**Exercise**
All that is needed is the line in the material below containing "Prediction App https://lnkd.in/d7Duur94", plus every line after it, printed exactly.

**Data records**
* * * * * * *

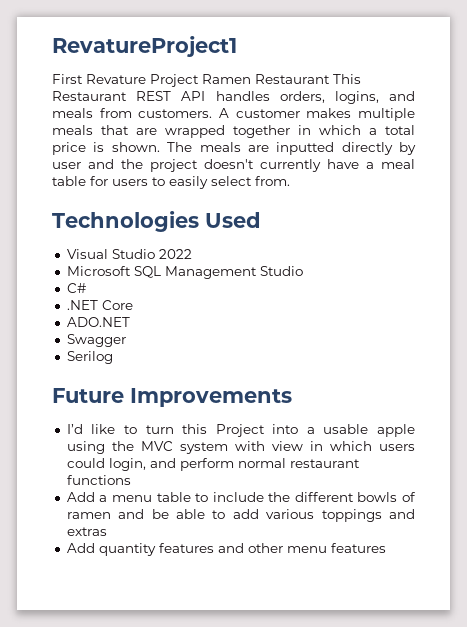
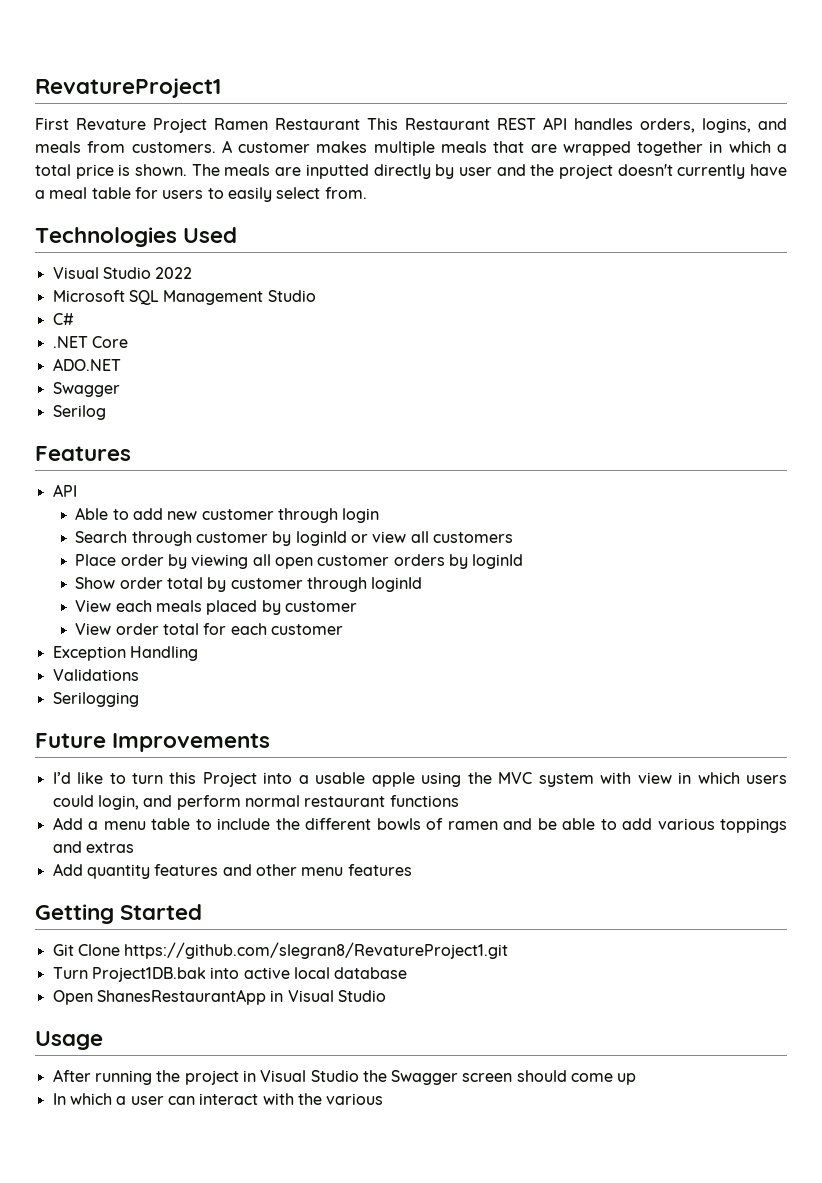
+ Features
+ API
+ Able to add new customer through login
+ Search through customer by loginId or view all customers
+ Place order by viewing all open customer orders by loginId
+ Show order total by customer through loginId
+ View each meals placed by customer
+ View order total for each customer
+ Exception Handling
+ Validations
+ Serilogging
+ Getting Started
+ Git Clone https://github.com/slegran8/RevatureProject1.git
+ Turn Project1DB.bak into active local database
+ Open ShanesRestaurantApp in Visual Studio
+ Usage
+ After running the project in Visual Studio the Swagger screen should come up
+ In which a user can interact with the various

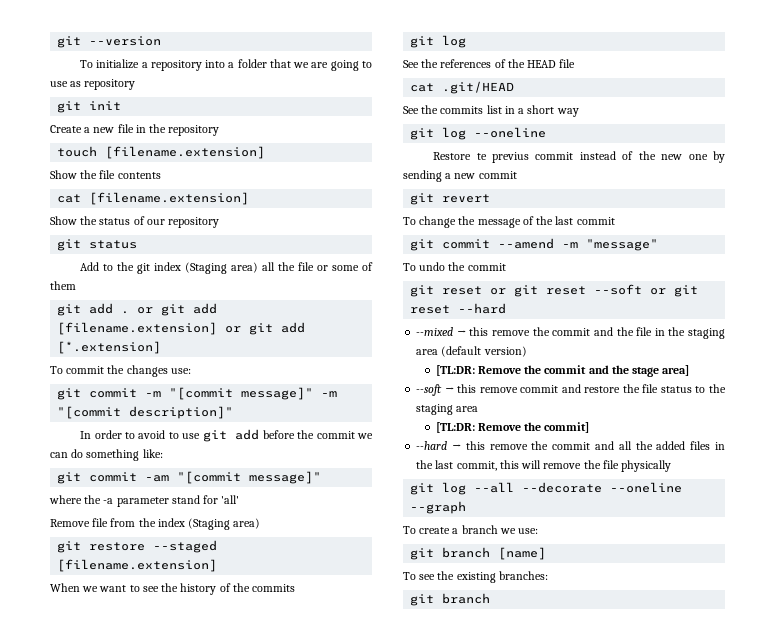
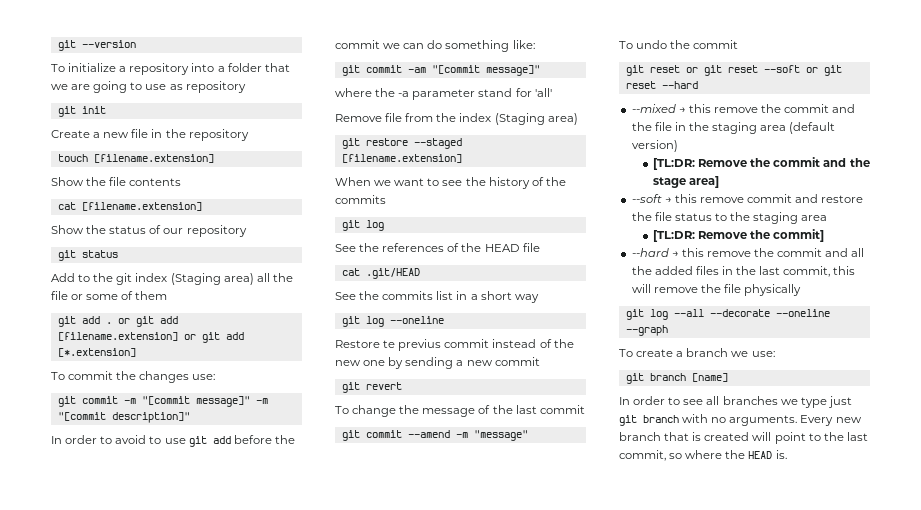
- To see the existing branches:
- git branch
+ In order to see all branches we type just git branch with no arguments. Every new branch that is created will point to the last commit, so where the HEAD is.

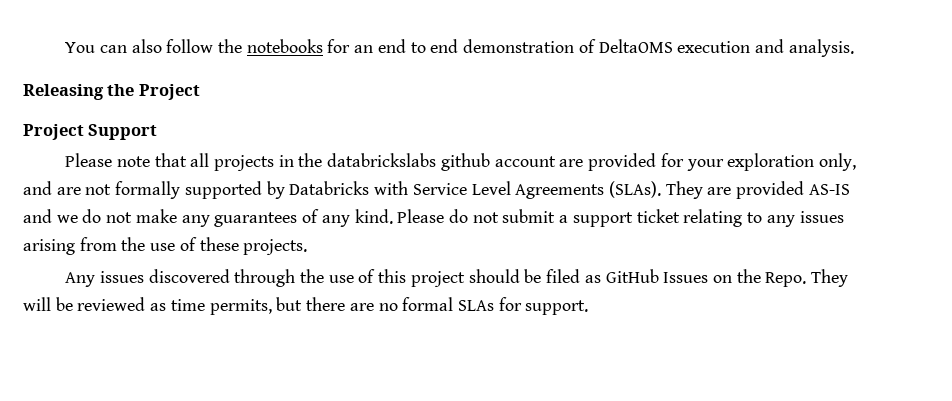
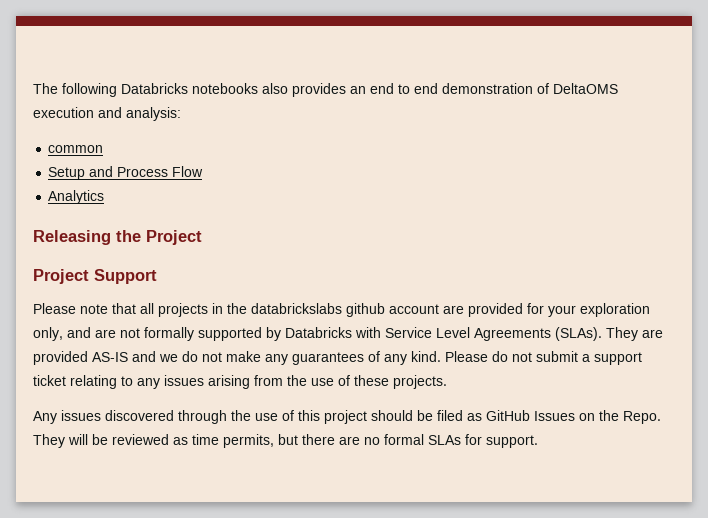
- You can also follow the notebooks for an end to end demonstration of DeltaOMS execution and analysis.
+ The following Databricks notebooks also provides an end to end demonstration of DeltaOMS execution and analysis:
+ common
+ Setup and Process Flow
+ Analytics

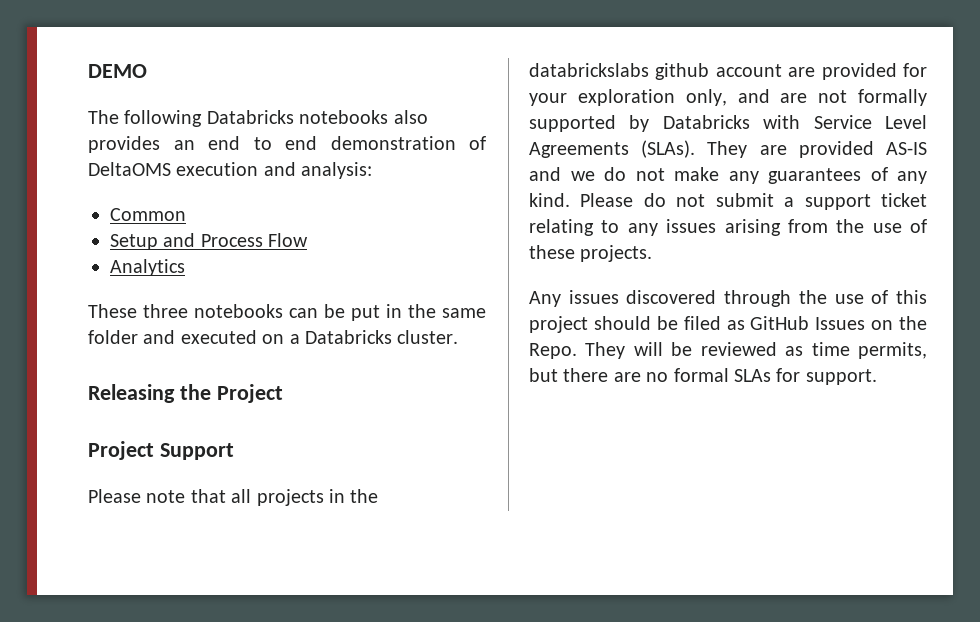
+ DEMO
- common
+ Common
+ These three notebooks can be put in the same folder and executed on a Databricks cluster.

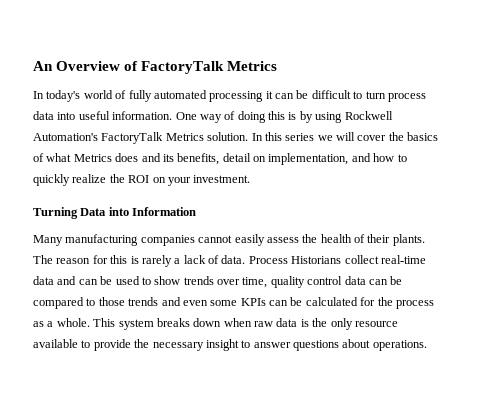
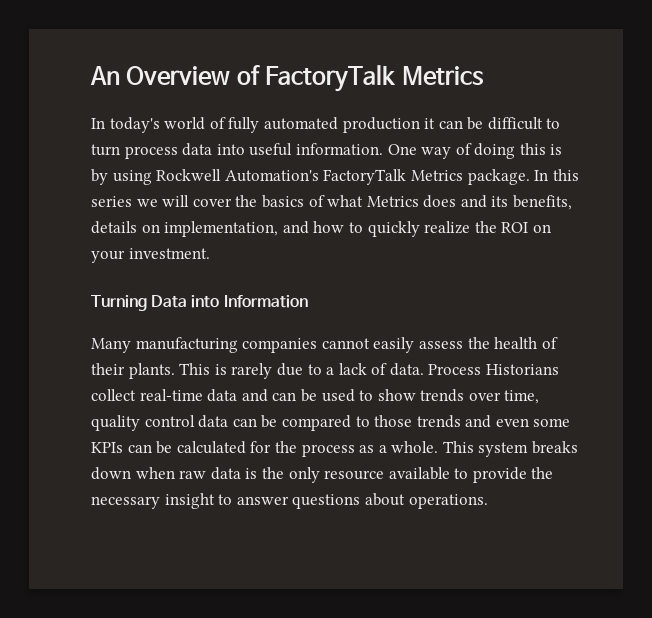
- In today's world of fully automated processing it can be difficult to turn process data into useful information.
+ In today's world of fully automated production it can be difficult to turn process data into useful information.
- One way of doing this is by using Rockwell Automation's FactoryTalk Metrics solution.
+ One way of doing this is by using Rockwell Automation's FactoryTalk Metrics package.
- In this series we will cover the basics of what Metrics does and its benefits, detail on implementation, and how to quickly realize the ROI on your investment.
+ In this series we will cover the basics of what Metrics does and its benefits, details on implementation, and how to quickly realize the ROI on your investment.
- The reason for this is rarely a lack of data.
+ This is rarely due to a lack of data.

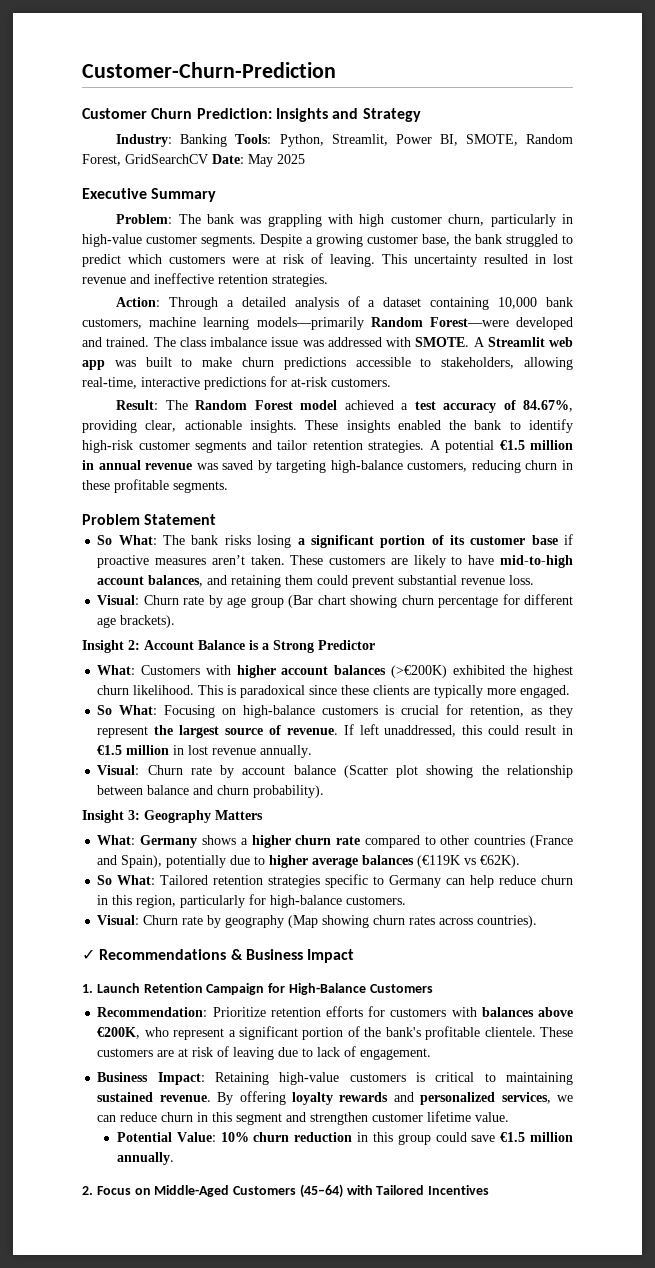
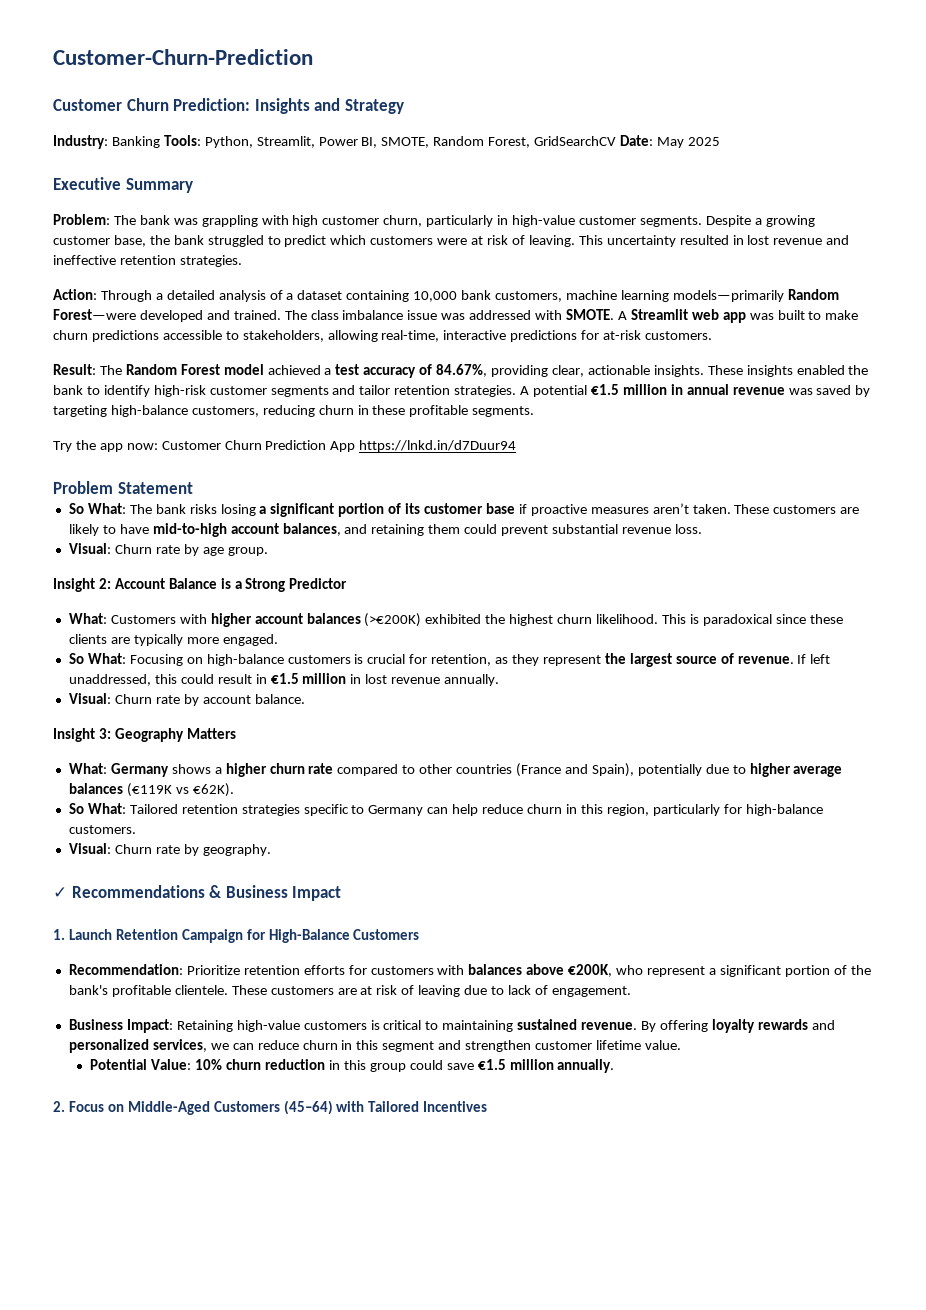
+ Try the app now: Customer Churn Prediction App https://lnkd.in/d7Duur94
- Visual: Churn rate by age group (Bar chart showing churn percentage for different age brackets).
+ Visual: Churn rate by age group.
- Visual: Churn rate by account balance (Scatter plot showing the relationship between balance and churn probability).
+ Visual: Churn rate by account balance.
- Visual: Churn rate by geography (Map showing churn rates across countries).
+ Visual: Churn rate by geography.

* * * * * * *

**Answer to this task**
+ Try the app now: Customer Churn Prediction App https://lnkd.in/d7Duur94
- Visual: Churn rate by age group (Bar chart showing churn percentage for different age brackets).
+ Visual: Churn rate by age group.
- Visual: Churn rate by account balance (Scatter plot showing the relationship between balance and churn probability).
+ Visual: Churn rate by account balance.
- Visual: Churn rate by geography (Map showing churn rates across countries).
+ Visual: Churn rate by geography.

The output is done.